RB: You said that you didn't know what Harper's
wanted. Isn't incumbent in them to make that clear to you? Perhaps
we are belaboring the issue, but my own view is that there are not
many interesting pieces being published in magazines. Certainly
assigning Barbara
Ehrenreich to write about working at minimum-wage jobs [became
the book Nickel And Dimed] or Hitchens
on Kissinger is a rarity [The Trial of Henry Kissinger]. Or Michael
Lewis's New York Times Magazine cover
story on his high school baseball coach. Other than that, it's
about celebrity, eating and shopping.
JA: Yeah, well, the other thing about me is that I am not a magazine
reader. I don't really read magazines. I glance at the New Yorker
and get half way through articles in there and, you know, read the
front political section to feel less alone in the world. But I am
not a big magazine reader. I really only like to read novels. I
don't fault—Harper's like [said], "Go
be a fly on the wall and come back and tell a story about the time
with the people." And I just couldn't do it, so felt so brokenhearted
that I had failed myself, failed Greenpeace, failed Harper's
and then GQ presented this football story. I thought, "Oh
God, I'll be able to write a profile on a football player and I
couldn't write about the destruction of beautiful forests."
But I ended up writing neither piece, so—tabula rasa. Also,
I was deep in to writing this book, and then I didn't really
finish the final edits until late January of this year.

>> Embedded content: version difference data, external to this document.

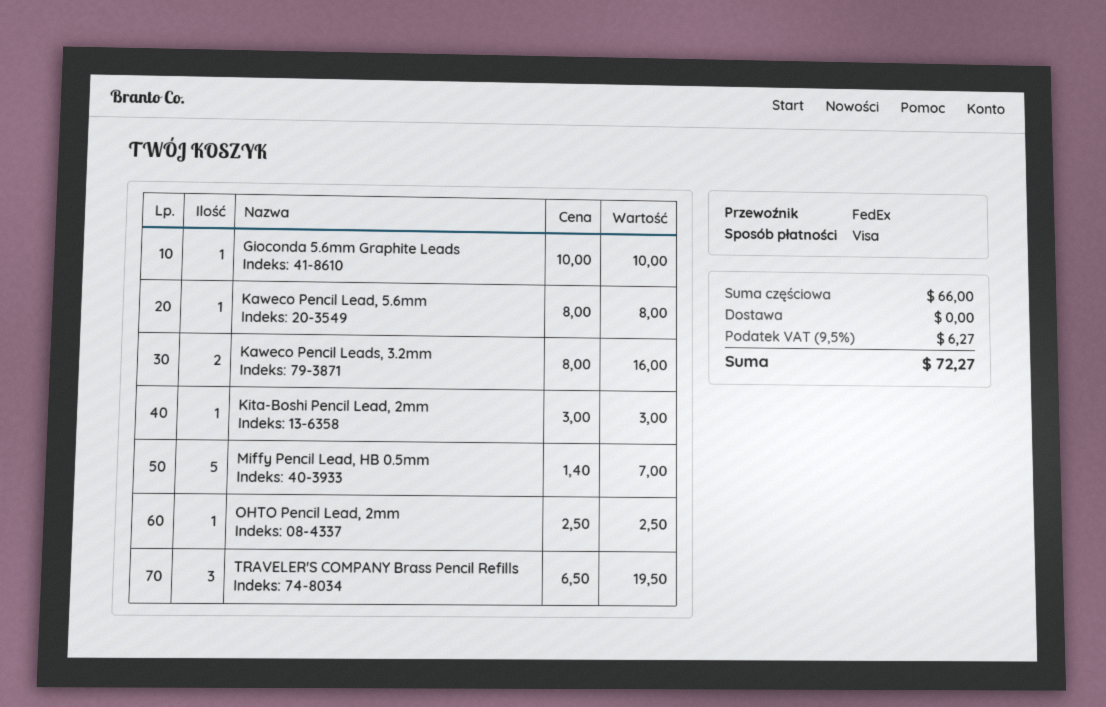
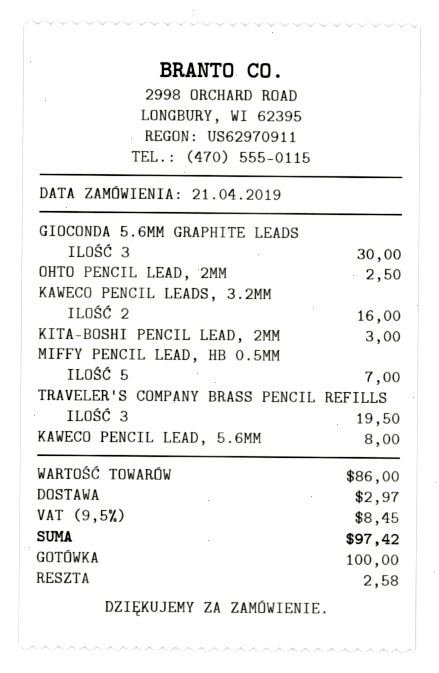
payment method: Visa -> cash
Gioconda 5.6mm Graphite Leads: 1 for 10.00 -> 3 for 30.00
subtotal: 66.00 -> 86.00
shipping: 0.00 -> 2.97
tax: 9.5% = 6.27 -> 9.5% = 8.45
total: 72.27 -> 97.42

RB: That would be hard to do—to break up the flow of completing
a novel.
JA:
Yeah, I wrote most of it from July to November of 2003 and then
December and January copyedited the manuscript, final changes here
and there—sometimes big changes. It may have also been that
I burned out. I also wrote a TV script during that time I haven't
really been writing anything for several months. So —
RB: What have you been doing?
JA: What have I been doing? The most writing I
have done are these little Q&A things. I do these email Q&As
and put some effort in to those. Not effort—I have fun with
those. I have probably written 40 pages of Q&As.
RB: For your website?
JA: No, other people's websites. They will interview me. I haven't
done a lot. I was very involved with my family for about six weeks.

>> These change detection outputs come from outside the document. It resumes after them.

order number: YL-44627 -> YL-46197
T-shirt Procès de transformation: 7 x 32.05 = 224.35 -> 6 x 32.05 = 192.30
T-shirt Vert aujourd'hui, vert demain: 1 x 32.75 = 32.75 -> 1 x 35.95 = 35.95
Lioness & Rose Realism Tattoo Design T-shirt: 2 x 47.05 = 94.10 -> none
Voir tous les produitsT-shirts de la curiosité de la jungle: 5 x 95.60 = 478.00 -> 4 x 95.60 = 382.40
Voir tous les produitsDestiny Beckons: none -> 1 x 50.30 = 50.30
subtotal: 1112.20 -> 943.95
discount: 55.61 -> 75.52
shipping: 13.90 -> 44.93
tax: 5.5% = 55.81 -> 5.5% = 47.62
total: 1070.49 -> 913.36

Being in hospitals. My usual thing of giving readings and performing.
And trying to set up this little book tour.
RB: Tell me about going from the solitude of sitting and writing
and then performing?
JA: Well, okay, I thought the question would be
like, "What's the interface between when you are actually writing
and then spending the rest of the time hustling so that your writing
can get out in the world?"
RB: As an aside, it's a sad thing that invariably
these conversations turn to the question do the book business. It's
quite crushing and urgent. Sometimes I feel like being relieved
of it. I know it's staring you in the face. That you have spent
all this time working on something and now you have to fight to
get noticed.
JA: Yeah, it hasn't been too much of a fight. I don't
feel compelled to talk about that at all. I guess I was more feeling
embarrassed when you said [adopts a stentorian announcer's voice],
"What have you been doing?"
RB: [laughs]
JA: So some how setting up these things, "Do you want to read
in Seattle on June 22nd? Can you find a place to stay there?"
Somehow that's distracting and all these mail and phone calls. So
that's kind of also what I have been doing, is being distracted.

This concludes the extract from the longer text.